12

I want to plot a Sankey diagram in R using highcharter package. I face a problem with formatting it. Here is the example.

# devtools::install_github("jbkunst/highcharter")
library(highcharter)

hc_dat <- data.frame(from = c("A", "A", "B"), 
                     to = c("C", "B", "C"), N = c(7, 5, 5))
highchart() %>%
  hc_add_series(data = hc_dat, type = "sankey", 
                hcaes(from = from, to = to, weight = N))

This produces the following picture: Out-of-box

I want the B node to be in the middle for better outlook of the plot. So I try to achieve this manipulating the column property of the nodes in Highcharts series:

nodes_mapping <- list(list(id = "A", column = 0),
                      list(id = "B", column = 1),
                      list(id = "C", column = 2))

highchart() %>%
  hc_add_series(data = hc_dat, type = "sankey", 
                nodes = nodes_mapping,
                hcaes(from = from, to = to, weight = N))

This doesn't change the picture.
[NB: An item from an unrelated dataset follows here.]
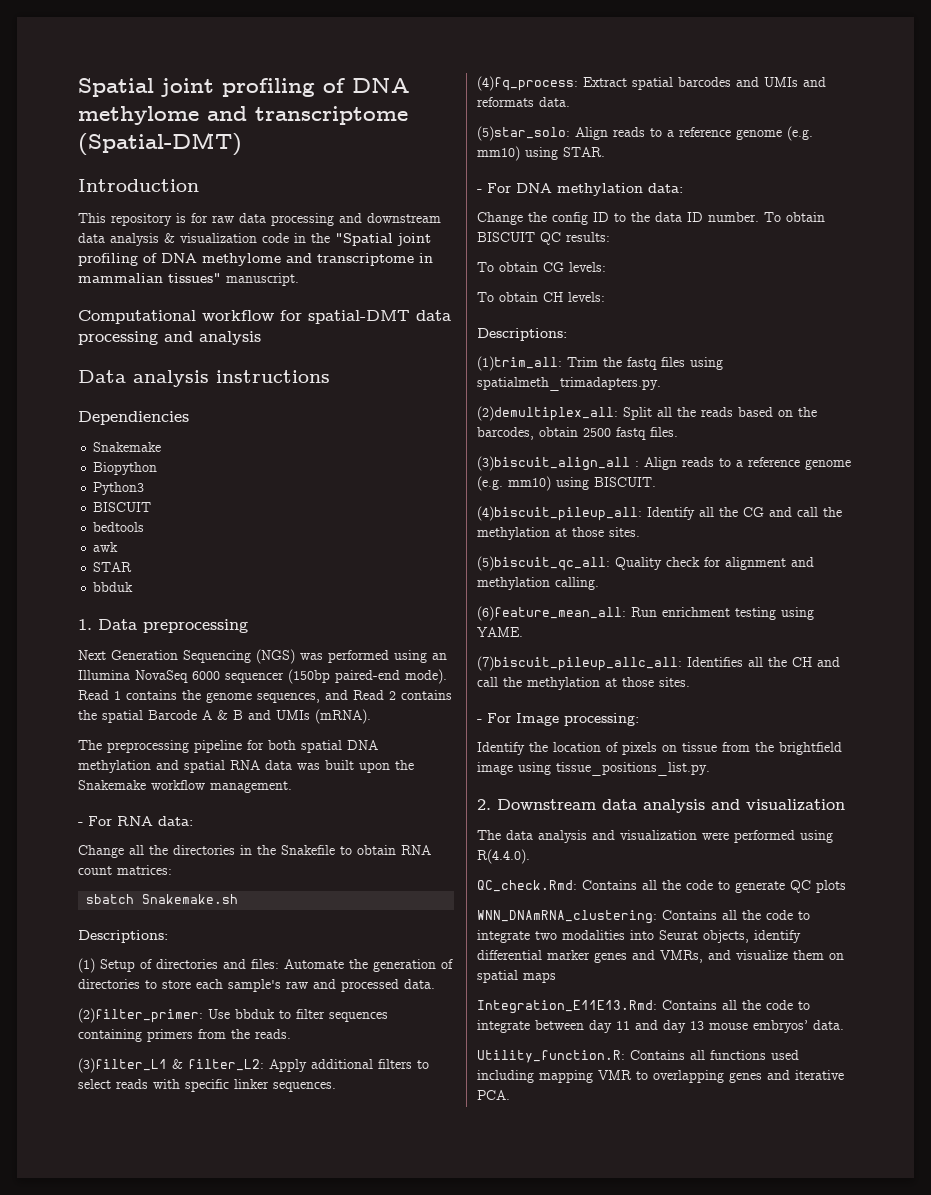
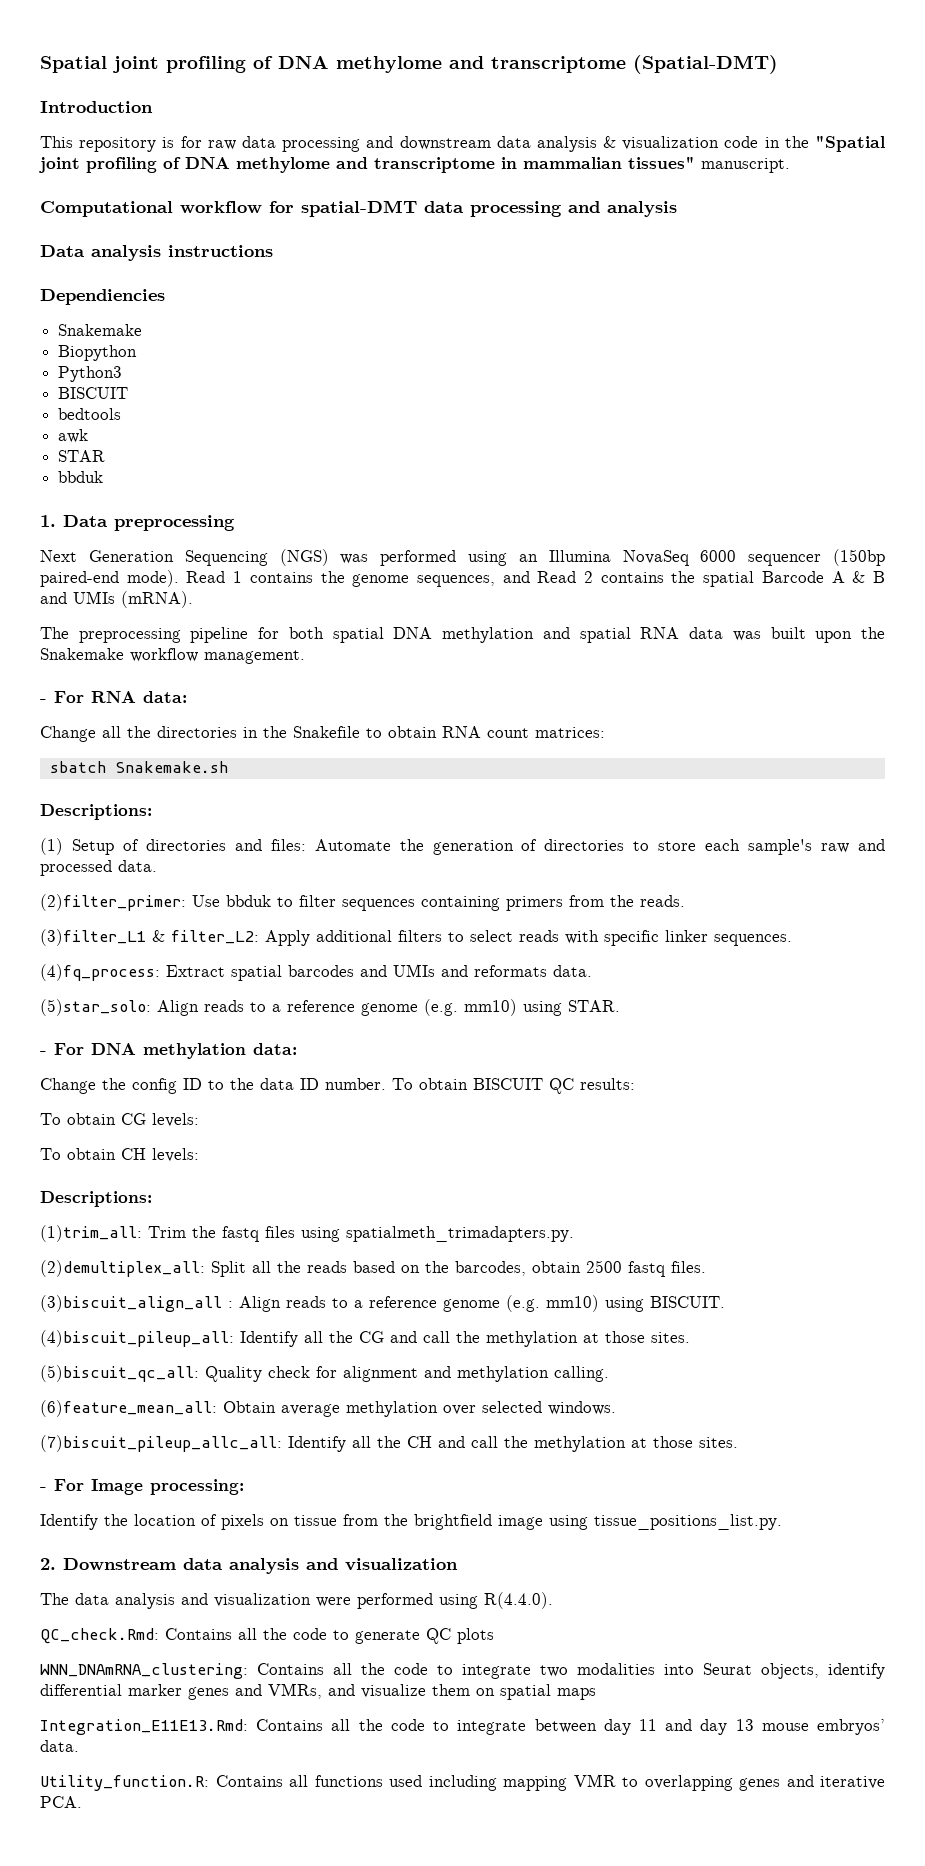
- (6)feature_mean_all: Run enrichment testing using YAME.
+ (6)feature_mean_all: Obtain average methylation over selected windows.
- (7)biscuit_pileup_allc_all: Identifies all the CH and call the methylation at those sites.
+ (7)biscuit_pileup_allc_all: Identify all the CH and call the methylation at those sites.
I've found, the reason is following: highcharter uses jsonlite::toJSON to convert R objects, and it provides unnecessary [] in JSON, which corrupts Highcharts behaviour.

jsonlite::toJSON(nodes_mapping)
# [{"id":["A"],"column":[0]},{"id":["B"],"column":[1]},{"id":["C"],"column":[2]}]

The same but with "A" instead of ["A"] etc. will work. The proof in JS is in this jsfiddle.

I've tried to embed JavaScript in plot with htmlwidgets::JS, but it doesn't work:

highchart() %>%
  hc_add_series(data = hc_dat, type = "sankey", 
                nodes = JS('[{"id":"A","column":[0]},{"id":"B","column":[1]},{"id":"C","column":[2]}]'),
                hcaes(from = from, to = to, weight = N))
# empty chart

highchart() %>%
  hc_add_series(data = hc_dat, type = "sankey", 
                JS('nodes: [{"id":"A","column":[0]},{"id":"B","column":[1]},{"id":"C","column":[2]}]'),
                hcaes(from = from, to = to, weight = N))
# Error: inherits(mapping, "hcaes") is not TRUE

highchart() %>%
  hc_add_series(data = hc_dat, type = "sankey", 
                hcaes(from = from, to = to, weight = N),
                JS('nodes: [{"id":"A","column":[0]},{"id":"B","column":[1]},{"id":"C","column":[2]}]'))
# Error: Column 4 must be named

So, here I'm stuck. Does anyone know how to make hc_add_series consider properties of series as it's needed in this case?

SeGa
  • 9,454
  • 3
  • 31
  • 70
inscaven
  • 2,514
  • 19
  • 29
  • 1
    I didn't figure it out yet, but would like to share two thoughts: 1- You get B in the middle if you first connect A to B , and then B to C. highchart() %>% hc_add_series(data = list(list(from = "A", to = "B", weight = 5), list(from = "B", to = "C", weight = 5), list(from = "A", to = "C", weight = 7)), type = "sankey") – Ferand Dalatieh Jun 26 '18 at 16:16
  • 2- somehow using the nodes parameter of hc_add_series works perfectly for color and name. here an example: highchart() %>% hc_add_series(data = list(list(from = "A", to = "B", weight = 5), list(from = "B", to = "C", weight = 5), list(from = "A", to = "C", weight = 7)), type = "sankey", nodes = list(list(id = "B", color = "pink", name = "foo"))) hope that could help finding the answer :) – Ferand Dalatieh Jun 26 '18 at 16:16
  • Would you consider using another package to make the sankey? `networkD3` may have the easy functionality you're looking for. – Ben G Jun 27 '18 at 12:47

2 Answers2

3

Sankey from A->B and from B->C can be done by re-defining your underlying data:

 hc_dat <- data.frame(from = c("A", "B"), 
                 to = c("B", "C"), N = c(7, 5))

Similarly, you can define node from A->C

 hc_dat <- data.frame(from = c("A", "B", "A"), 
                 to = c("B", "C", "C"), N = c(5, 5, 7))

This does not render a nice plot, though.

Lstat
  • 1,450
  • 1
  • 12
  • 18
0

As already mentioned in the comments, you might want to give networkD3 a shot.

Here is an example based on the sample data you provide.

# Create nodes and links data.frames
nodes <- data.frame(name = unique(unlist(hc_dat[, 1:2])))
links <- data.frame(
    source = match(hc_dat$from, nodes$name) - 1,
    target = match(hc_dat$to, nodes$name) - 1,
    value = hc_dat$N)

# Draw a Sankey diagram
library(networkD3)
sankeyNetwork(
    Links = links, Nodes = nodes,
    Source = "source", Target = "target", Value = "value", NodeID = "name",
    fontSize = 16, fontFamily = "sans-serif", nodeWidth = 30, nodePadding = 30)

enter image description here

Maurits Evers
  • 49,617
  • 4
  • 47
  • 68